In terms of pure movie-going pleasure Florence Foster Jenkins, directed by Stephen Frears, is probably the most enjoyable film I’ve seen this summer. Based on a true story, this beautifully photographed, amusing, and finally touching film is about the wealthy musical patron Florence Foster Jenkins (Meryl Streep), a mainstay of the Manhattan elite from the 1920s through the 1940s who made a name for himself in her unflagging support for the New York classical music scene. Possessed of seemingly unlimited funds (she’s an heiress), influential musical friends (like the conductor Toscanini), an adoring “husband” St. Clair Bayfield (Hugh Grant), and an insatiable love for music, primarily opera, all she really lacks is…a singing voice. That fact (which the film presents Ms. Jenkins as being unaware of) doesn’t prevent her from engaging a top vocal instructor (who hides his criticisms behind the veil of equivocation). Bayfield and Jenkins also hire McCoon, a budding pianist (Simon Helberg) to accompany her for a series of solo concerts aimed at specially invited “music lovers.” As long as the concerts are done under controlled conditions (invited audiences—no critics) under Bayfield’s watchful eye, all is well—until Mrs. Jenkins decides she need a larger venue…
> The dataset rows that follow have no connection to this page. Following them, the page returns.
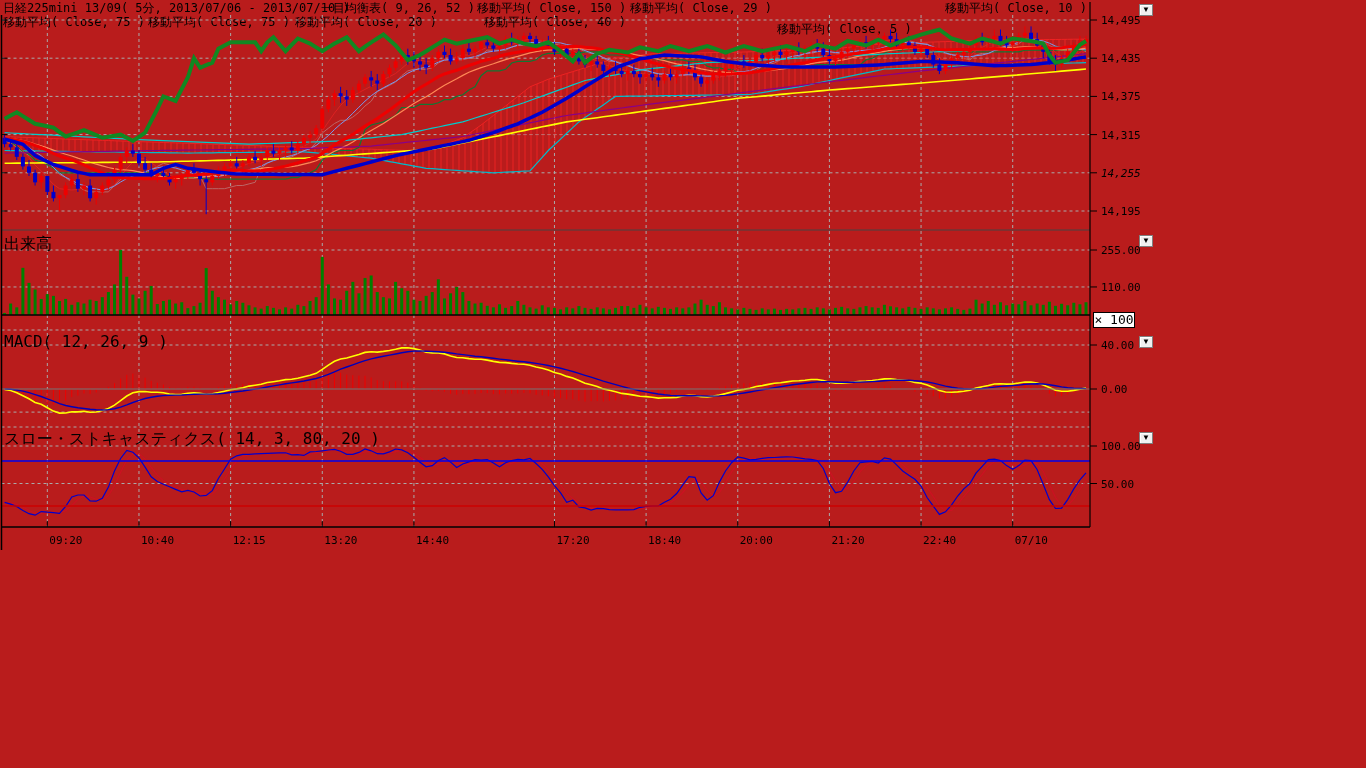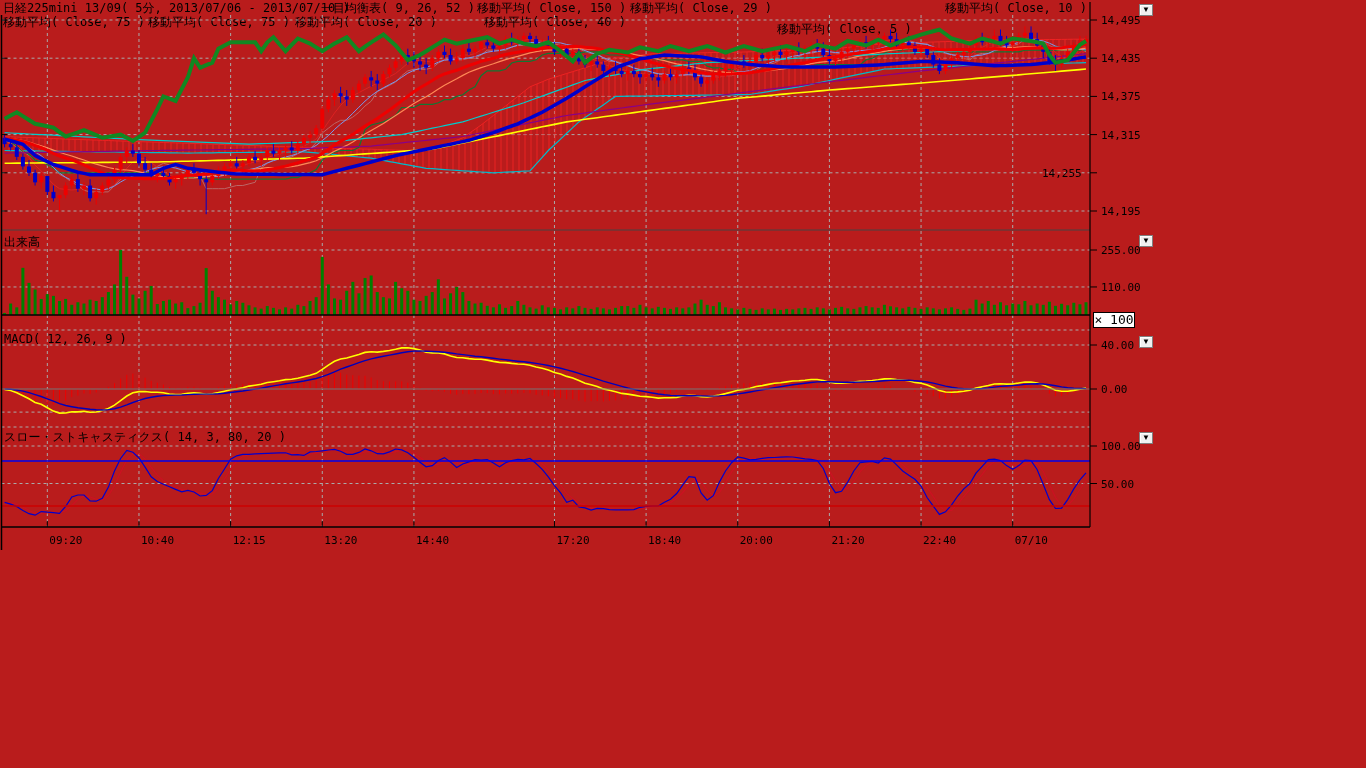--- a/index.html
+++ b/index.html
@@ -872,7 +872,7 @@
       <span class="axis-label" style="left: 1101px; top: 52.2px;">14,435</span>
       <span class="axis-label" style="left: 1101px; top: 90.4px;">14,375</span>
       <span class="axis-label" style="left: 1101px; top: 128.6px;">14,315</span>
-      <span class="axis-label" style="left: 1042px; top: 166.8px;">14,255</span>
+      <span class="axis-label" style="left: 1101px; top: 166.8px; font-style: italic;">14,255</span>
       <span class="axis-label" style="left: 1101px; top: 205px;">14,195</span>
       <span class="axis-label" style="left: 1101px; top: 244px;">255.00</span>
       <span class="axis-label" style="left: 1101px; top: 280.961px;">110.00</span>

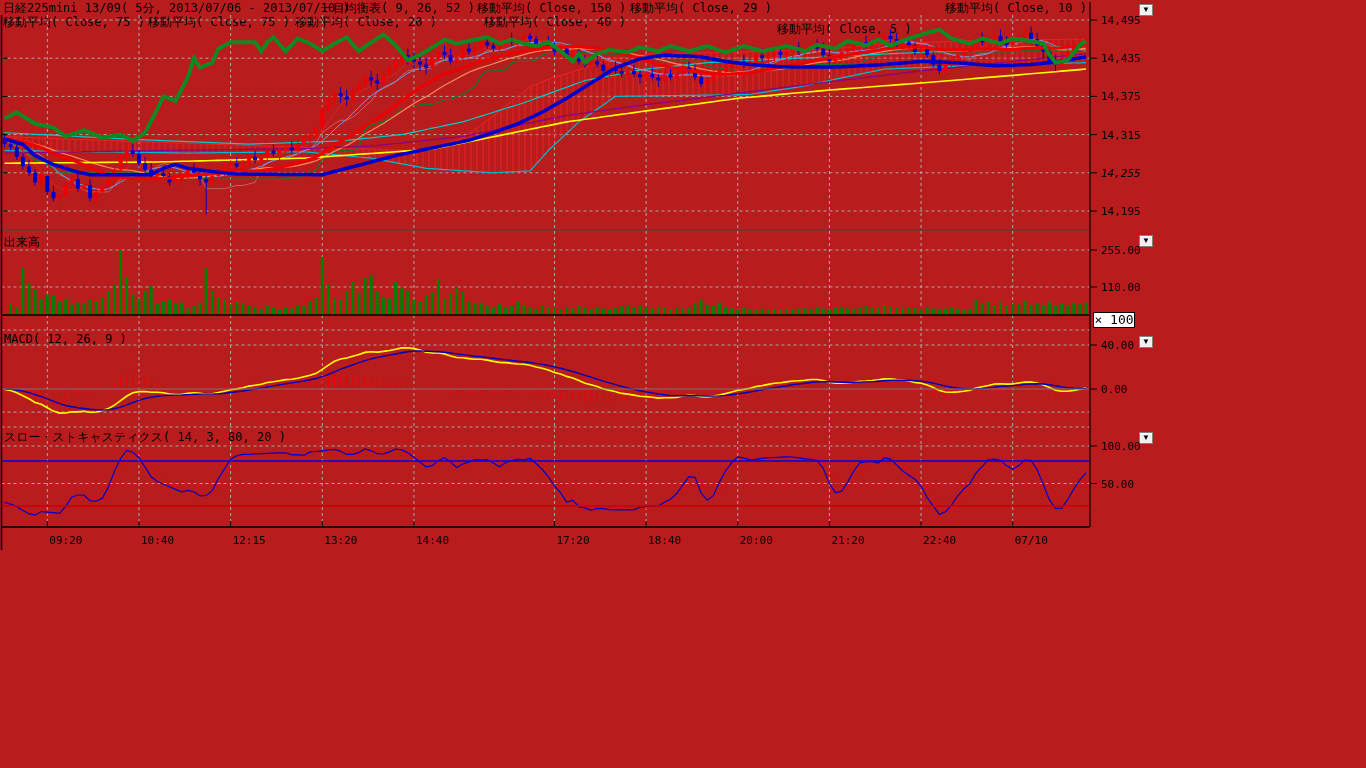--- a/index.html
+++ b/index.html
@@ -6,7 +6,7 @@
     font-family:"DejaVu Sans Mono","Liberation Mono",monospace;}
   #app{position:relative;width:1366px;height:768px;background:#b91c1c;}
   .legend-item{position:absolute;font-size:12px;color:#000;white-space:pre;line-height:13px;}
-  .panel-label{position:absolute;font-size:12px;color:#000;white-space:pre;}
+  .panel-label{position:absolute;font-size:16px;color:#000;white-space:pre;}
   .axis-label{position:absolute;font-size:11px;color:#000;white-space:pre;}
   .x-label{position:absolute;font-size:11px;color:#000;white-space:pre;}
   .scale-btn{position:absolute;width:14px;height:12px;background:#f0f0f0;border:1px solid #808080;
The delights of Florence Foster Jenkins are plentiful. The glamour and vitality of New York in the 1940s has been recreated and captured (in London, no less) by the cinematographer Danny Cohen. The script by Nicholas Martin does a nice job of presenting the various layers of the Jenkins/Bayfield relationship, from Bayfield’s unwavering support of her musical pursuits (including his unflagging efforts to shield her from criticisms. As he says to McCoon: “We lead a happy life here.”), to the fact that Bayfield also lived a separate life (complete with girlfriend). The script doesn’t judge the characters (although it might leave the viewer with some questions). Streep is superb as Jenkins; first of all, her singing voice (as Jenkins) is flawless. Having listened to some of the real Mrs. Jenkins’ recordings, it is safe to say Streep is spot-on, with the notes going (hilariously) wrong in all the right places. She also captures the bravura, the imperiousness, and finally the innocence and vulnerability of Jenkins. Helberg is delightful as McCoon—his incredulousness at her “ability” evolving into a genuine affection. Nina Arianda also generates a number of laughs (in several ways) as a blonde bombshell who becomes an unlikely Jenkins advocate. What holds the movie together though is Grant’s performance (best in years), effortlessly balancing the character’s pragmatism with his unwavering devotion to Jenkins—and even making his “extracurricular” activity understandable. In addition, Grant and Streep have a wonderful onscreen chemistry, resulting in scenes of genuine tenderness and feeling. If you haven’t seen the movie yet (and have not been swayed by some critical nay-sayers), Florence Foster Jenkins is worth making the trip to your local bijou.